Source material —
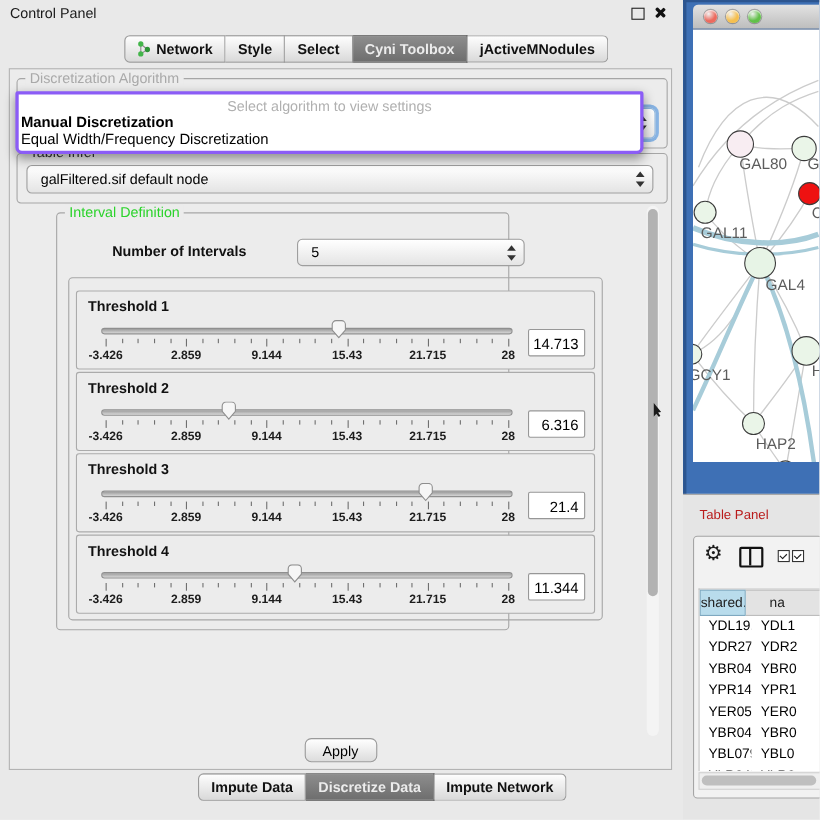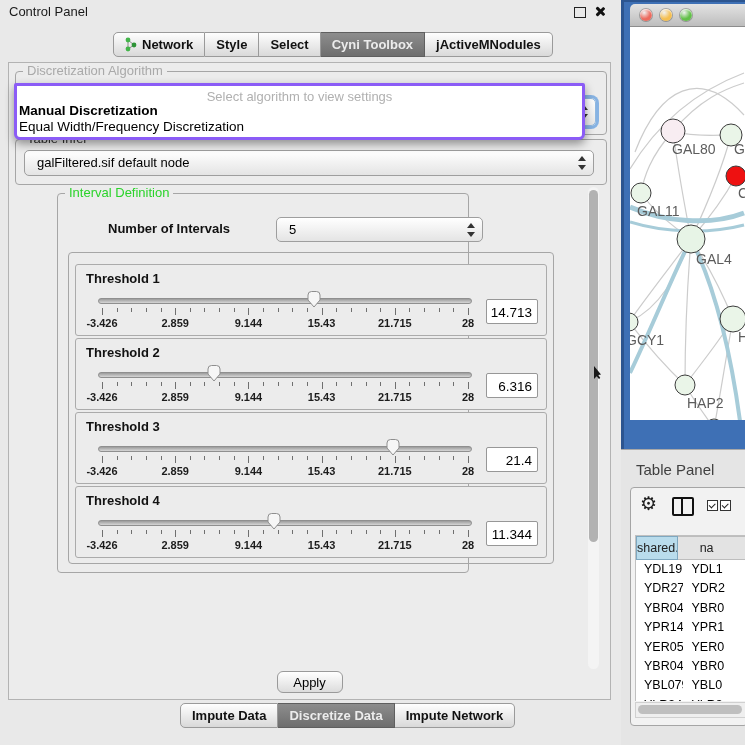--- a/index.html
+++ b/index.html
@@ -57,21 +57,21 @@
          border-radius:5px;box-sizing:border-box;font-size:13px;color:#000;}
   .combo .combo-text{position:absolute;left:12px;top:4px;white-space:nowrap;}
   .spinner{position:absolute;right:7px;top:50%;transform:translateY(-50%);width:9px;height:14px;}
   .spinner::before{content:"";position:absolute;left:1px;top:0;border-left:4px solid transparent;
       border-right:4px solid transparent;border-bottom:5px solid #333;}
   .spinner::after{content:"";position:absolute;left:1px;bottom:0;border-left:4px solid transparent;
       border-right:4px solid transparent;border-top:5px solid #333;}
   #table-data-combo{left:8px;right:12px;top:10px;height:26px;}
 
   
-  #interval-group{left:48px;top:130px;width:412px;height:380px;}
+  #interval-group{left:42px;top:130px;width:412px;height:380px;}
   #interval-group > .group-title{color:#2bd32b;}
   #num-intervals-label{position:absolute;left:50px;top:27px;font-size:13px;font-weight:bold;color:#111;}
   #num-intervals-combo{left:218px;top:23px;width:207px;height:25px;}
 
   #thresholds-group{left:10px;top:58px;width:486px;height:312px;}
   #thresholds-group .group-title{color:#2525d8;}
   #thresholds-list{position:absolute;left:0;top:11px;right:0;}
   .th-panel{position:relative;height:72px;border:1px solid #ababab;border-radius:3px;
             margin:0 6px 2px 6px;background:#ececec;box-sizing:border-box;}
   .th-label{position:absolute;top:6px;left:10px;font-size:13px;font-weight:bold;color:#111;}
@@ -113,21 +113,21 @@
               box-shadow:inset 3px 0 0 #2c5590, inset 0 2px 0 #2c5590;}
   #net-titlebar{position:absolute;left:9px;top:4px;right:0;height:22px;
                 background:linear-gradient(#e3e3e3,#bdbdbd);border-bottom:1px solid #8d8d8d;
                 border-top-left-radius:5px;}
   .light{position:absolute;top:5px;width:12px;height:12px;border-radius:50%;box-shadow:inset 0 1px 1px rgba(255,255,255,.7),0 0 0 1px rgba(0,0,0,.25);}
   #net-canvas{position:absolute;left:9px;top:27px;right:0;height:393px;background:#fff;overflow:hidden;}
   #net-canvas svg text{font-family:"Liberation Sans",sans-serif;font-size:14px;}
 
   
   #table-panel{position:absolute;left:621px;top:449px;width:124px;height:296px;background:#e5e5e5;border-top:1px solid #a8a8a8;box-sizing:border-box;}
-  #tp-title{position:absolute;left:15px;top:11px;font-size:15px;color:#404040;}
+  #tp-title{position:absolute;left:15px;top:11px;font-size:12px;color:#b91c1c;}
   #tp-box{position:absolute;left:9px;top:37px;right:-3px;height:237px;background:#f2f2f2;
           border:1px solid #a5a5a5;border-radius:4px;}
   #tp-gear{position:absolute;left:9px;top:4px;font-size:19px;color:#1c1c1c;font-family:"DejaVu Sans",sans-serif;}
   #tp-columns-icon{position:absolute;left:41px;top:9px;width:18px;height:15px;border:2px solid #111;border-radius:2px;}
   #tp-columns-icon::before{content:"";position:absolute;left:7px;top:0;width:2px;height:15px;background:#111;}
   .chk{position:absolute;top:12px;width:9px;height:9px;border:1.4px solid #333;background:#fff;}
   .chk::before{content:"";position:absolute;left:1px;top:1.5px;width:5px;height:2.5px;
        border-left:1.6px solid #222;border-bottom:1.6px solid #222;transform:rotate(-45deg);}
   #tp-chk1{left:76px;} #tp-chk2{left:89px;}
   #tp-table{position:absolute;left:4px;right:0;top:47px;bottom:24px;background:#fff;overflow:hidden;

Task directions — Show each line of the material above where "size" occurs.

Expected answer —
          border-radius:5px;box-sizing:border-box;font-size:13px;color:#000;}
   #num-intervals-label{position:absolute;left:50px;top:27px;font-size:13px;font-weight:bold;color:#111;}
   .th-label{position:absolute;top:6px;left:10px;font-size:13px;font-weight:bold;color:#111;}
   #net-canvas svg text{font-family:"Liberation Sans",sans-serif;font-size:14px;}
-  #tp-title{position:absolute;left:15px;top:11px;font-size:15px;color:#404040;}
+  #tp-title{position:absolute;left:15px;top:11px;font-size:12px;color:#b91c1c;}
   #tp-gear{position:absolute;left:9px;top:4px;font-size:19px;color:#1c1c1c;font-family:"DejaVu Sans",sans-serif;}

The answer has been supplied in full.